A Quick Fisk

Bill Quick is wrong. Let’s go point-by-point.

We’ve established the principle that we will (must?) bribe self-interested or openly inmical nations for their permission to defend ourselves.

Wrong. We’ve shown cash-strapped Russia that we won’t sell them down the river. France, as usual, is just along for the ride. But just because the French will get theirs is no reason to paint Putin into a corner.

We’ve established the principle that the United Nations has a veto over any US use of force, even in self defense.

Wrong. Without UN permission, we’ll go in anyway. With UN permission, we’ll have finally bent that organization to our knee for the first time since the 1950 outbreak of the (First?) Korean War. Bill is further wrong in trying to pin UN-boosterism on anything he’s read here. I think the nicest thing I’ve said about the Security Council is that it’s something close to a tragic necessity.

We’ve established the principle that the feelings of the Saudi princes are much more important than the safety of Americans, apparently because almost no Americans speak English as well as the Saudi ambassador to the US.

There’s a lot of truth to this one. No one with a functioning brain particle or three is happy with our continued good relations with Saudi Arabia — although Riyadh is coming around a bit and relations are not as cozy as they once were. Yet Bill seeks to sort me in with the White House Saudi appeasers? Wrong.

We’ve established that “Axis of Evil” doesn’t really mean “Axis of Evil.” More like “Axis of Naughtiness” (unless you have nukes, in which case we probably won’t call you anything at all any more).

Wrong. One down (sometime in 7-9 weeks) and two to go. The one best solved by war will have been solved by war. The one best left to internal revolt will be (ahem) revolting. The one that needs to be managed will still be being managed. War in Iraq isn’t desirable (no war is) — but it is necessary. Bill here seems to make a mistake similar to the anti-war loons who argue that if we need to invade Iraq then we need to invade North Korea, Iran, Rwanda, France, and Berkeley.

We’ve established that even if we should by some chance happen to invade Iraq and topple Saddam, we will still have to get permission from a laundry list of international organizations and nations to pursue the War on Terror any further.

Wrong. We won’t invade Iraq “by some chance.” Hitler didn’t stumble into Poland by mistake, nor will 3rd ACR race up the Tigris just to see what’s on the other side. And what is this laundry list? There’s the UN, and. . .um, help me out here. NATO? Nope, they already invoked Article V. The OAS? Don’t recall ever asking them much. Microsoft? Kissinger Associates?

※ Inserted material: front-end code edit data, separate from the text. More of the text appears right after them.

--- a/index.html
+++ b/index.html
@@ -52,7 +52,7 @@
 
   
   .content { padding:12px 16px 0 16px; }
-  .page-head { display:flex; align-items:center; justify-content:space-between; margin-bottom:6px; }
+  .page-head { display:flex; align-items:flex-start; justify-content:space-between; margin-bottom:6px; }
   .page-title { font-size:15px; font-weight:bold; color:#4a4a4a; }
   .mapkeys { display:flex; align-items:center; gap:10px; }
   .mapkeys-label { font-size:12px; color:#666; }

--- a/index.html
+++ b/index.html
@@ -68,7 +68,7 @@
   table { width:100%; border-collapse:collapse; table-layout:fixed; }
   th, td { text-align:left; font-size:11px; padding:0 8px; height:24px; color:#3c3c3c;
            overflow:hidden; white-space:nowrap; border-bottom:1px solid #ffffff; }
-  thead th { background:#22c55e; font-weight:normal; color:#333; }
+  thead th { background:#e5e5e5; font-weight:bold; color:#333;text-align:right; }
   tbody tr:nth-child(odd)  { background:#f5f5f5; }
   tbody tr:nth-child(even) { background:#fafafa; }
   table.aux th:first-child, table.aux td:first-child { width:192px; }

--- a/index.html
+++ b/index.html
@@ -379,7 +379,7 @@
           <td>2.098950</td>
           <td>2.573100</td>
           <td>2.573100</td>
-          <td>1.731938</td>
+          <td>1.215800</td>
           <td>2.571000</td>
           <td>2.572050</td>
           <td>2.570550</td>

We’ve established that the entire notion of “rope-a-dope” was ludicrous in the first place. The whole point of the supposed strategy was to so confuse Saddam Hussein that he wouldn’t be prepared when our might military fist struck him (in, presumably, complete surprise). In fact, everybody from Saddam’s janitor on up will know when the US finally lumbers into action – if it ever does.

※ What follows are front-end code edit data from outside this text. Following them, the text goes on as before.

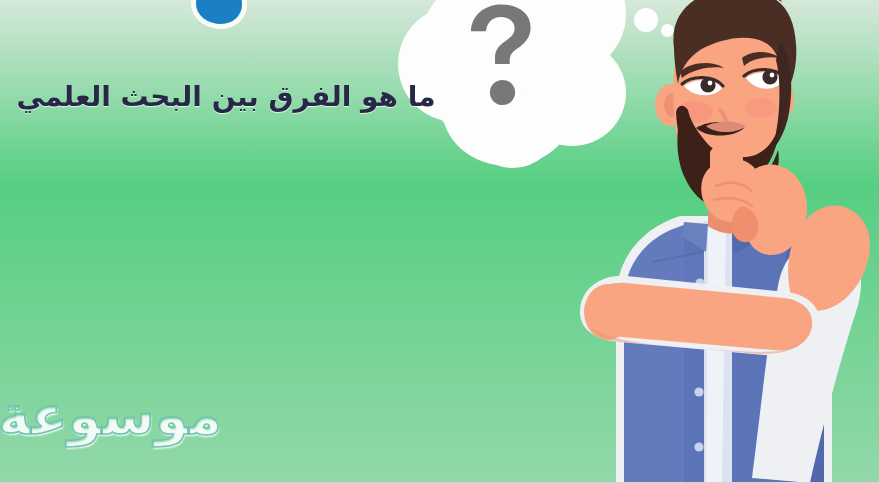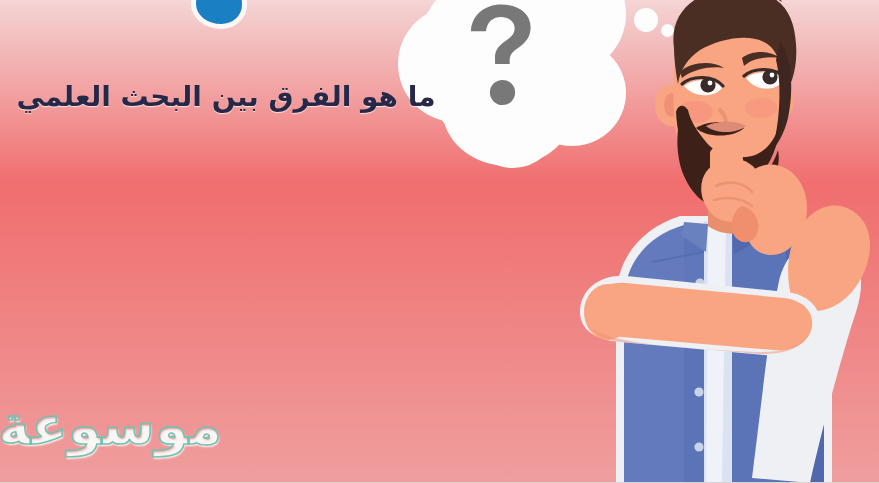--- a/index.html
+++ b/index.html
@@ -18,7 +18,7 @@
     width: 879px;
     height: 483px;
     overflow: hidden;
-    background: #ef4444;
+    background: #22c55e;
   }
   
   #banner::after {

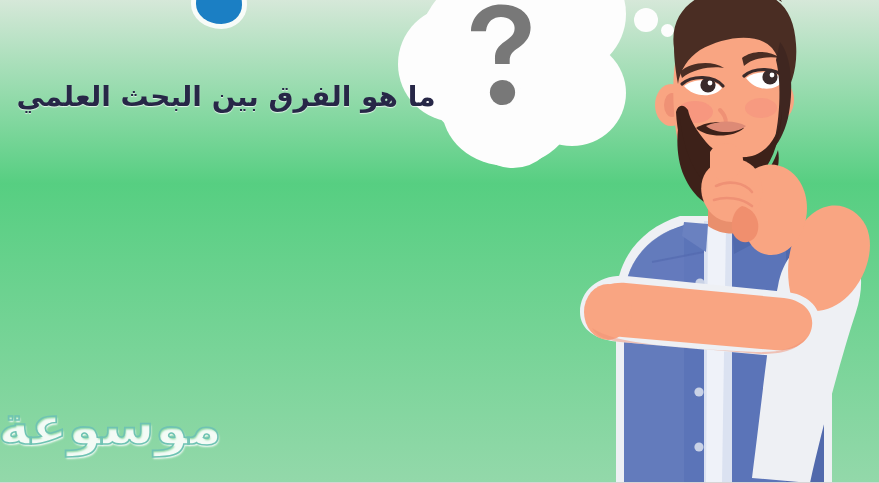--- a/index.html
+++ b/index.html
@@ -114,7 +114,7 @@
   
   #logo-wrap {
     left: 8px;
-    bottom: 20px;
+    bottom: 30px;
     width: 214px;
     height: 72px;
     z-index: 6;

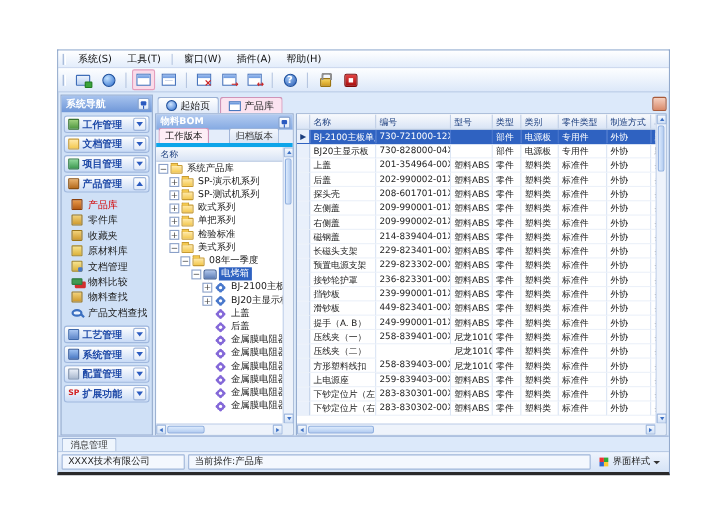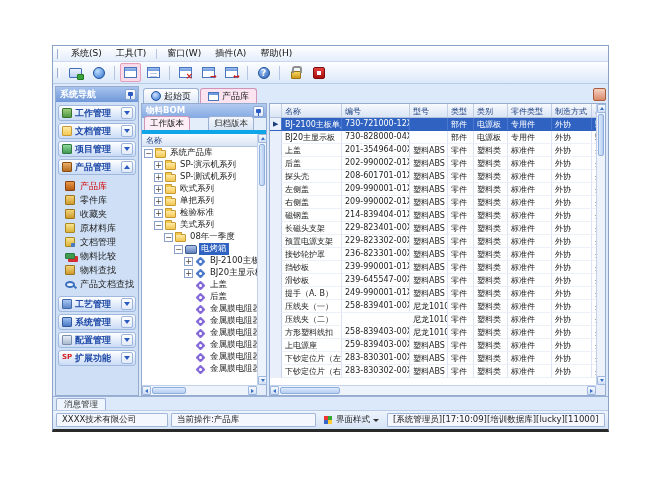--- a/index.html
+++ b/index.html
@@ -650,7 +650,7 @@
                   <div class="tr">
                     <span class="td sel-col" style="width: 12px;"></span>
                     <span class="td" style="width: 60px;">滑钞板</span>
-                    <span class="td" style="width: 68px;">239-645547-00X</span>
+                    <span class="td" style="width: 68px;">449-823401-00X</span>
                     <span class="td" style="width: 38px;">塑料ABS</span>
                     <span class="td" style="width: 26px;">零件</span>
                     <span class="td" style="width: 34px;">塑料类</span>

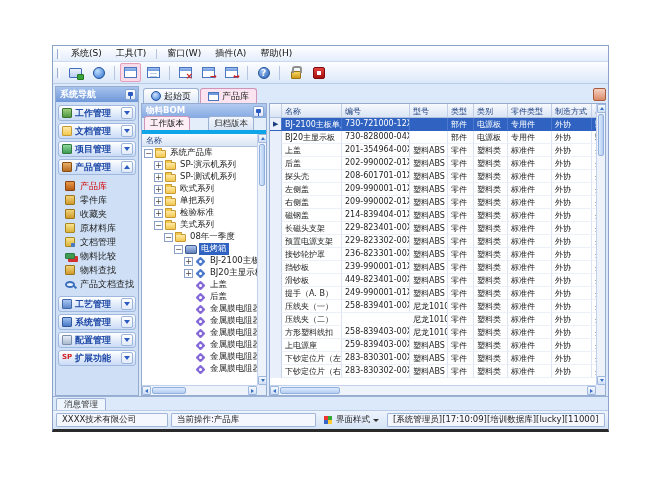--- a/index.html
+++ b/index.html
@@ -776,7 +776,6 @@
         <span>界面样式</span>
         <span class="dd-arrow"></span>
       </span>
-      <span class="sb-panel sb-session">[系统管理员][17:10:09][培训数据库][lucky][11000]</span>
     </div>
 
   </div>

Wrong. Rope-a-Dope (for which I’ve already apologized) originally applied to Arafat — then it just grew. And what’s this about the US military lumbering into action? Whatever this next operation ends up being called, it’ll make Desert Storm/Saber look like it was done in slow-motion. Regardless, if Saddam is half as confused about Bush’s intentions as Bill seems to be, then it’s working just fine.

We’ve established that we will kiss the Arafatian ass, and prevent the Israelis from whipping same, although we will send spine-tingling frowns in Yassir’s direction, all in the name of creating “support” in an Arab world that hates us, for our always coming, never arriving Iraq attack.

Wrong. Who is this Arafat person of whom Bill speaks? Even news junky that I am, I sure don’t see him much anymore. Sure, I’d prefer him dead — but apparently Israel isn’t yet ready to take that step. And, frankly, if keeping him oh-so-nominally in charge a while longer makes things easier for us, then I suppose it’s best he keeps sucking air.

Here’s the second graf, saved for last:

Which means there is at least some chance that those who unswervingly predicted such an attack, especially the “rope-a-dopers” will have the same chance as a stopped clock of being right – and for the same reason.

This site’s first “unswerving” prediction was that war would not start before August or September. Back in July, I stated (in the Drinks) that any guess would be merely a guess. Things looked close to a go in October, but deployments, weapons production (we’d still like more JDAMs and cruise missiles), and domestic politics didn’t add up to war.

But now as various reports come in, it becomes obvious that barring a Baghdad coup, the war — already started — will begin in earnest sometime shortly after the New Year. February 1, 1pm EST, is my best guess. Could be sooner, could be later, although I’d guess no later than mid-April.

In any case, even if Bill’s stopped watch analogy is correct, it’s still arguably better than being wrong the entire time, and for mostly the wrong reasons.